As he headed back to the Sunshine State from a California fundraising trip this week, Florida Gov. Ron DeSantis blasted San Francisco as a city destroying itself with liberal governance in a new online presidential campaign video.

“We’re here in the once-great city of San Francisco,” DeSantis says in the video released on his personal Twitter account, in which he appears to be standing in a dark suit jacket and white dress shirt at the corner of Geary and Hyde streets on the edge of the city’s gritty Tenderloin neighborhood.

“We saw people defecating on the street, we saw people using heroin, we saw people smoking crack cocaine,” DeSantis says. “The city is not vibrant anymore. It’s really collapsed because of leftist policies.”

DeSantis became a rising Republican star during the COVID-19 pandemic, touting Florida as a sanctuary from the controversial lockdowns and mandates pushed by Democratic governors like California’s Gavin Newsom to help slow spread of the deadly virus.

DeSantis was easily re-elected last fall in a Republican sweep of Florida that marked one of party’s few encouraging results in a congressional midterm election in which the GOP barely retook the House of Representatives and failed to take the U.S. Senate.

Long assumed to be a potential 2024 presidential contender, DeSantis made it official last month. But he faces a steep path to the GOP nomination over former President Donald Trump, who has taken to belittling the Florida governor as Ron “DeSanctimonious.”

Despite the former president’s indictment this month on charges of mishandling secret government documents, Trump has consistently led the Republican field. A CNN poll out Tuesday found that among Republicans and Republican-leaning voters, 47% support Trump.

That’s down from 53% in May. But DeSantis held steady at 26% and support for other Republican contenders like former Vice President Mike Pence, former United Nations Ambassador Nikki Haley, South Carolina Sen. Tim Scott and former New Jersey Gov. Chris Christie was in the single digits.

Will the new ad shake things up? Political analyst Dan Schnur, who worked for Republican Gov. Pete Wilson in the 1990s and for Arizona Sen. John McCain’s 2000 presidential campaign, said Wednesday that’s unlikely.

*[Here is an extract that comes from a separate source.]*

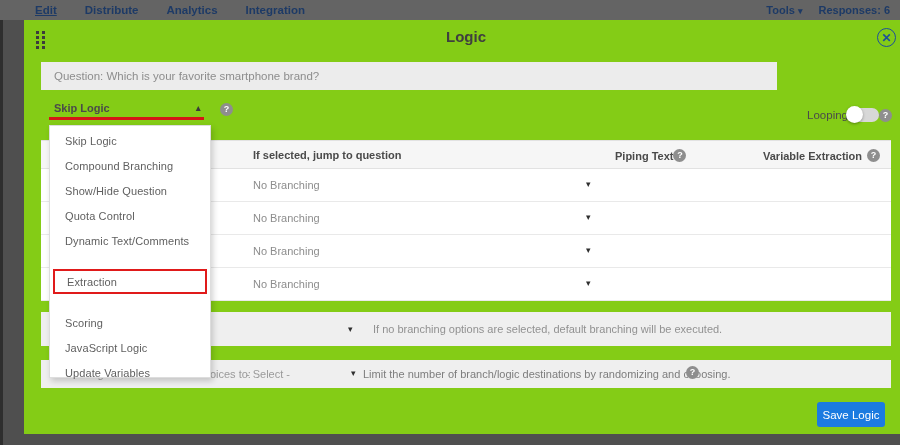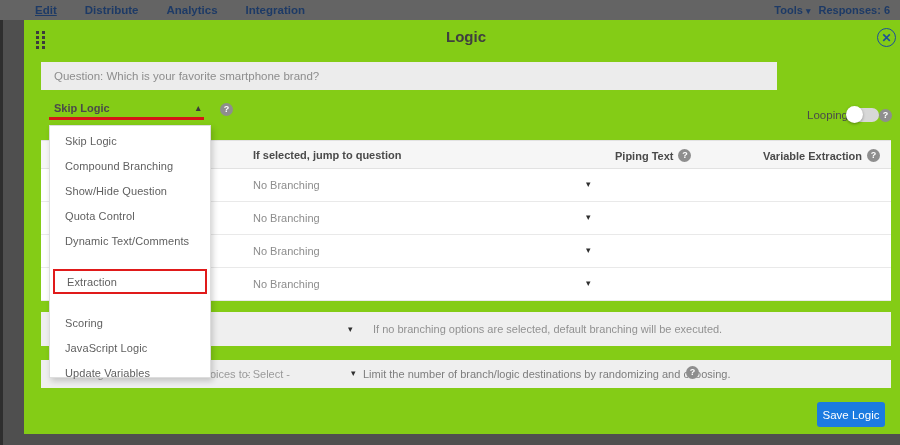"Tools ▾" .topbar-right { gap: 8px -> 16px }
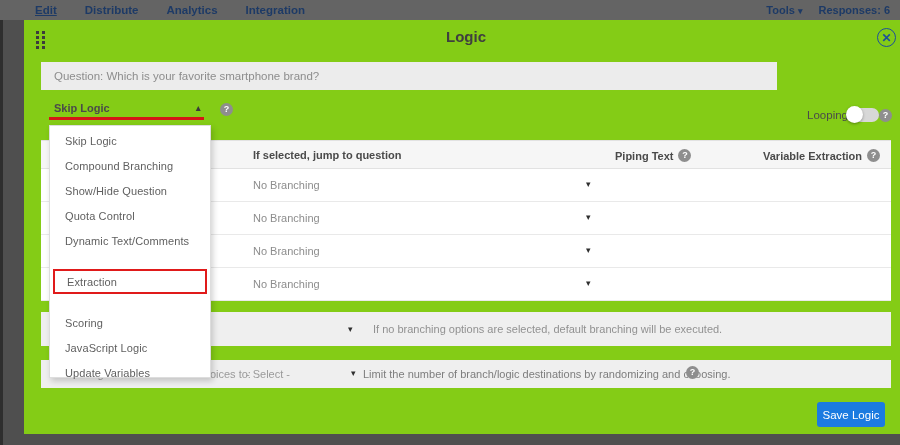"Piping Text" .tbl-header .h2 { gap: 5px -> none }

Schnur saw the ad as aimed chiefly at Newsom. The former San Francisco mayor, assumed to have future White House ambitions of his own, has relentlessly criticized DeSantis, calling him a “small, pathetic man” after DeSantis spent his state’s money to fly dozens of Texas migrants to Sacramento this month to make a point about California’s refusal to enforce federal immigration law.

“This is much less about taking votes from Trump than it is simply trolling Gavin Newsom,” Schnur said. “It’s hard to see many Republican voters or donors factoring this into their decisions. But DeSantis and Newson have been going at it for months now and this is just one more escalation in a rivalry that’s probably going to continue for the next five years.”

Is the ad effective? Harmeet Dhillon, a San Francisco lawyer and Republican National Committeewoman who hasn’t endorsed any GOP presidential candidates yet, said the “critique of San Francisco’s decline is entirely accurate.”

“I’ve witnessed it personally in the two decades I’ve lived here,” Dhillon said. “I walked a few blocks yesterday and I didn’t feel safe in the once-thriving shopping areas that are now repelling visitors and residents alike.”

Newsom and San Francisco Mayor London Breed, also a Democrat, had no comment on the piece Wednesday.

One veteran political ad specialist, who’s doing work for another Republican governor seeking the GOP presidential nomination, would say only that the ad offered nothing new.

DeSantis isn’t the first presidential hopeful to take a whack at San Francisco’s problems, which the Florida governor’s video doesn’t actually show, despite the squalor he colorfully describes.

Robert F. Kennedy, Jr., the environmental lawyer and vaccine skeptic seeking the Democratic primary nod over President Joe Biden, released a Tik Tok video of his own this month from a spot on Mission Street.

“This is one of hundreds of street corners in San Francisco that has been occupied now by the homeless,” Kennedy says in the video as he walks in front of tent encampments and argues homelessness can be solved with housing vouchers, which he says is “more important than funding wars.” Kennedy noted West Virginia, led by a Republican governor, “has one of the highest addiction rates in the country, but homelessness is a minor problem there.”